People who have their doubts about God and God's existence, can sometimes cooperate more authentically with God's love than fervent believers, and their rejection of God is part of what empowers their cooperation. There is a "yes" to life in their "no" to God.
Thus I share with a-theists a disbelief in God as a bully in the sky, a supernatural entity, a substitute for freedom and responsibility, and a cosmic moralist. For me as for them, that monarchical God does not exist: a projection into the sky of overly human and sometimes despicable traits.
From a reconstructed theism known as "process theism", God knows all that is actual and all that is possible. God is all-knowing. With regard to the future, the future is knowable as potentiality, but not as actual until it is actual. As soon as it is actual, God knows it. The future becomes 'actual' when actualized through the decisions of human beings (and other creatures).
Differently said, God lures or beckons or calls humans to make decisions that are good for themselves and for others; but they may not choose these divinely-preferred possibilities. They may choose evil over good, destruction over constructive, violence over peace. They are free or self-determining. In the words of the Muslim process-existentialist philosopher Muhammad Iqbal, "my pleasures, pains, and desires are exclusively mine, forming a part and parcel of my private ego alone. My feelings, hates and loves, judgments and resolutions, are exclusively mine. God Himself cannot feel, judge, and choose for me when more than one course of action are open to me."
This principle - the principle of open future - negates the notion that God has pre-planned the world and the lives of human beings down to each detail and then created it. Using chess board as an analogy might be illustrative: God dreamed up the inflexible and essential nature of each piece on the board, i.e., the kings, queens, knights, rooks, bishops, and pawns, and then threw them on the board in a single act.

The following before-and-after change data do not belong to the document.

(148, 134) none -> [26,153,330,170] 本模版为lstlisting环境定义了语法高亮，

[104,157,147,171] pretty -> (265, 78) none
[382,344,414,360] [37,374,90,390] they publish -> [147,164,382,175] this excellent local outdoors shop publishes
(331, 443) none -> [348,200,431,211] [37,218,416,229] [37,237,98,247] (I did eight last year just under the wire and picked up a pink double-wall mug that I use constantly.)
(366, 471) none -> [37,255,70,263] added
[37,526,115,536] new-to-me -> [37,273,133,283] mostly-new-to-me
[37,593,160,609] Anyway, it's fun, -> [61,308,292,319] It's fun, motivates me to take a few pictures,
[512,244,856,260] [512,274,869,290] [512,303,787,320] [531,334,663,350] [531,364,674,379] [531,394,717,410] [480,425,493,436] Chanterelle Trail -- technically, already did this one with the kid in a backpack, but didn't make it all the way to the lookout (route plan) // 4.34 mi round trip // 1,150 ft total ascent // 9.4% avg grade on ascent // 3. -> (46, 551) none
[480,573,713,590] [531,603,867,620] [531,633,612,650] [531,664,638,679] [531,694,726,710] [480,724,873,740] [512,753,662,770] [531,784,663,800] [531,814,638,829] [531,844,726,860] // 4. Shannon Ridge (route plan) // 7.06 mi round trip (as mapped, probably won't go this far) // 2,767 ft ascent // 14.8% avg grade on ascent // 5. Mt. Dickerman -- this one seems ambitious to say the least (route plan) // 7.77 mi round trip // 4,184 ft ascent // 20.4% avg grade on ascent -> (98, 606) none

An existentialist and process understanding of omniscience rejects this notion of predestiny as it approves of a closed universe in which human entities exists as mere puppets. An existential understanding of omniscience parallels an existential recognition of freedom. The two go together. In the language of the open theist John Sanders, God is "dynamically omniscient."

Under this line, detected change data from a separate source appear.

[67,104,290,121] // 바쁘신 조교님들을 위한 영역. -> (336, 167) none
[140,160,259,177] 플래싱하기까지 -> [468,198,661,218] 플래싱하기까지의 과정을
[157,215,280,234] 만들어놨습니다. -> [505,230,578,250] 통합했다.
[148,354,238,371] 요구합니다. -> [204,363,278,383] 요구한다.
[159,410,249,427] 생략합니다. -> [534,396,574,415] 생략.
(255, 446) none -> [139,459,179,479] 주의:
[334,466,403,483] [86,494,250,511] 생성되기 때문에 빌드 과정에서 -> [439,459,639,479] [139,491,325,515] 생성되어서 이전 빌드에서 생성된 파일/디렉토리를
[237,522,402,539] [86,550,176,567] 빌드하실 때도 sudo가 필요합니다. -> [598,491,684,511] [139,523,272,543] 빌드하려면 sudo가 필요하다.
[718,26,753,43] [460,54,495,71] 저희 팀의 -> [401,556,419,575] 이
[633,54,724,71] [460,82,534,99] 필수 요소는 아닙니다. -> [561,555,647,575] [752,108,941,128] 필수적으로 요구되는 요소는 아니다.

I do not pretend that I have got a "lock" on God. I know that the mystery in which we live and move and have our being is more than our understanding of it, not simply because it is so far beyond us, but rather because it may be closer to us, and more merciful, than we ever imagine. Closer than our jugular veins, as the Qur'an puts it. In humility, then, but also with a recognition that how we think about God truly counts, I, along with the process community, add a process-existential voice to the ongoing, global conversation."